The downside is that each camera casts shadows on objects that shouldn't be visible. It may not be very practical, but it's a little interesting effect.

Figure 10.7: Method using two cameras

10.4　 Summary

This is the end of the explanation of SSR.

Since SSR is a technique that requires a large amount of processing capacity, it is not realistic to reflect objects in all positions cleanly. Therefore, the point is to improve the appearance of the reflection of the object of interest and to make the trivial reflection look like it with less processing. In addition, the screen size to be rendered is directly linked to the amount of calculation, so it is important to search for the points that will be established as an image while considering the expected screen size and GPU performance.
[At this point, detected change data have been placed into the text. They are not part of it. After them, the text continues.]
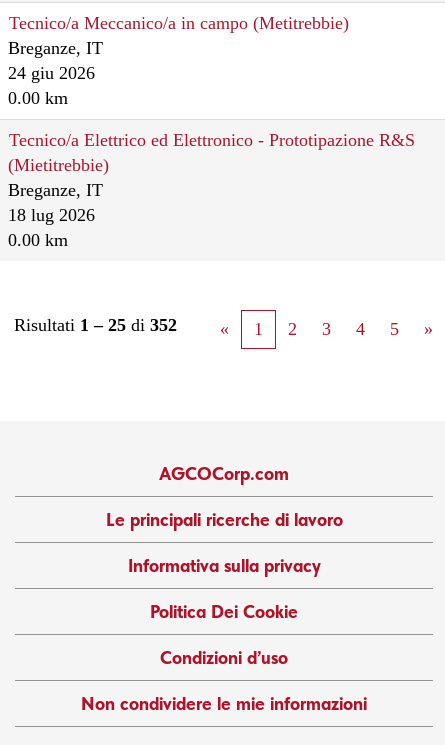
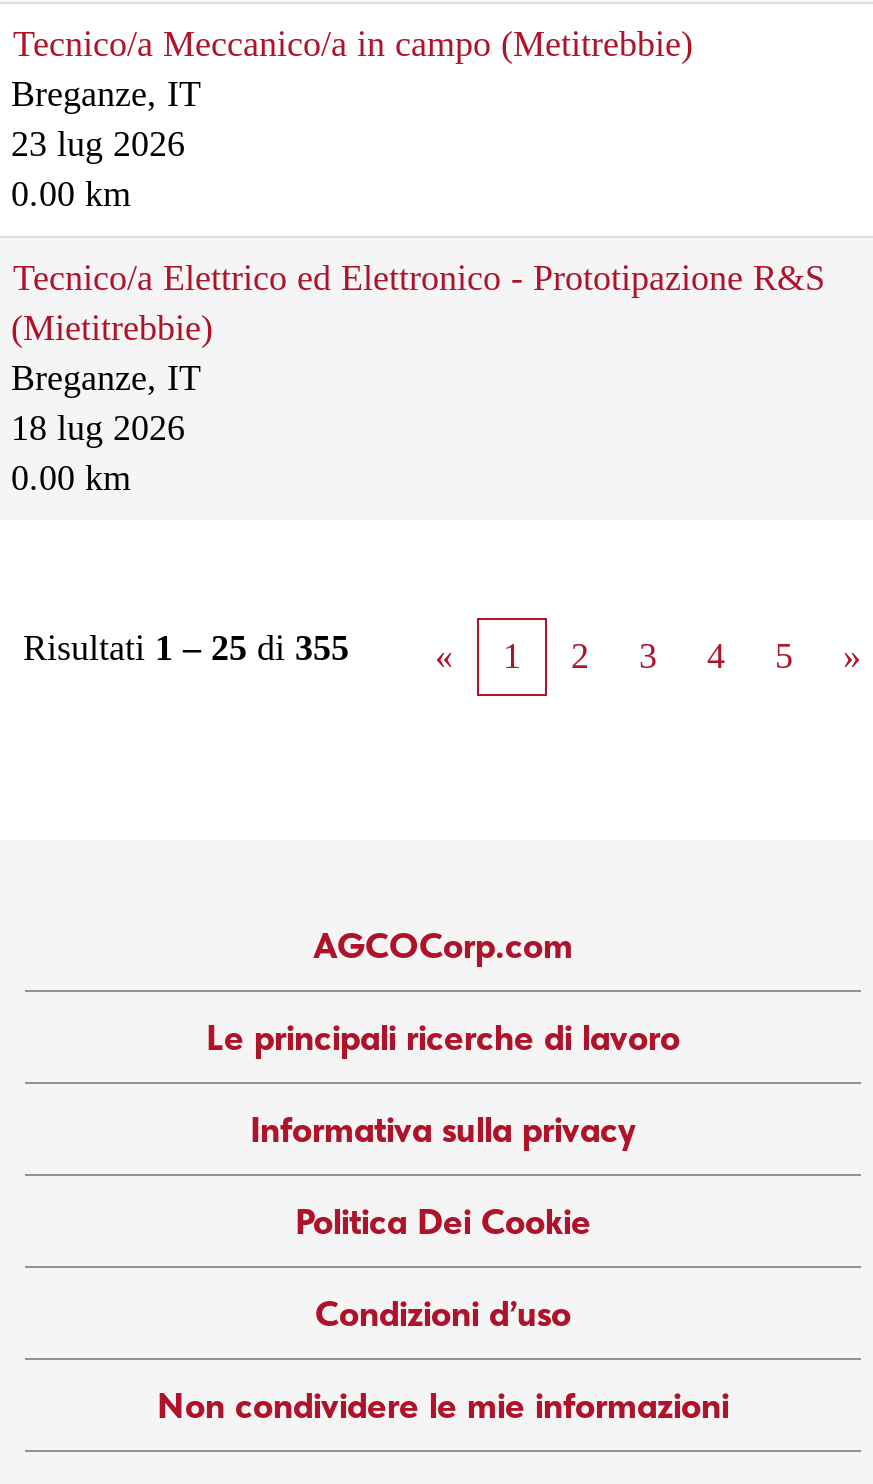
- 24 giu 2026
+ 23 lug 2026

- Risultati 1 – 25 di 352
+ Risultati 1 – 25 di 355
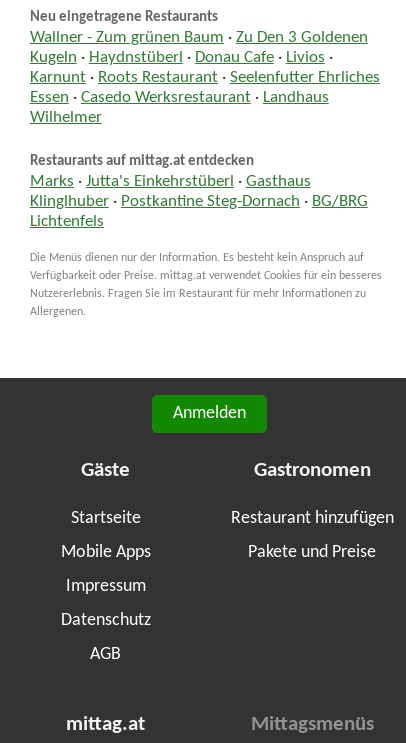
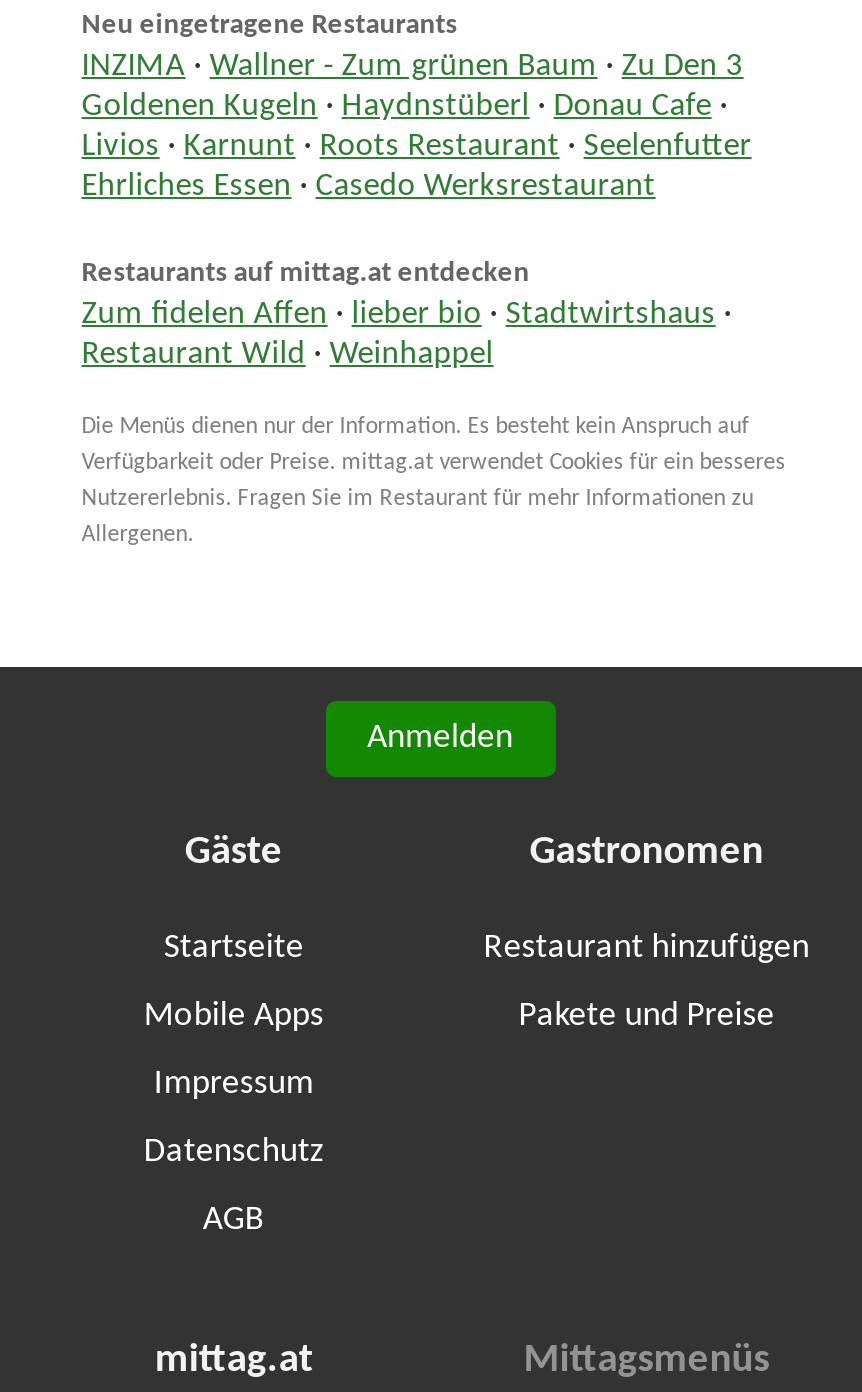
- Wallner - Zum grünen Baum · Zu Den 3 Goldenen
- Kugeln · Haydnstüberl · Donau Cafe · Livios ·
- Karnunt · Roots Restaurant · Seelenfutter Ehrliches
- Essen · Casedo Werksrestaurant · Landhaus
- Wilhelmer
+ INZIMA · Wallner - Zum grünen Baum · Zu Den 3
+ Goldenen Kugeln · Haydnstüberl · Donau Cafe ·
+ Livios · Karnunt · Roots Restaurant · Seelenfutter
+ Ehrliches Essen · Casedo Werksrestaurant

- Marks · Jutta's Einkehrstüberl · Gasthaus
- Klinglhuber · Postkantine Steg-Dornach · BG/BRG
- Lichtenfels
+ Zum fidelen Affen · lieber bio · Stadtwirtshaus ·
+ Restaurant Wild · Weinhappel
Check the role and trade-offs of each parameter by adjusting the parameters while moving the objects in the scene.

In addition, the Mipmap, binary tree search, how to use the camera buffer, and many other detailed techniques mentioned above can be applied not only to SSR but also to various places. I would be happy if there is some content that is helpful to the readers.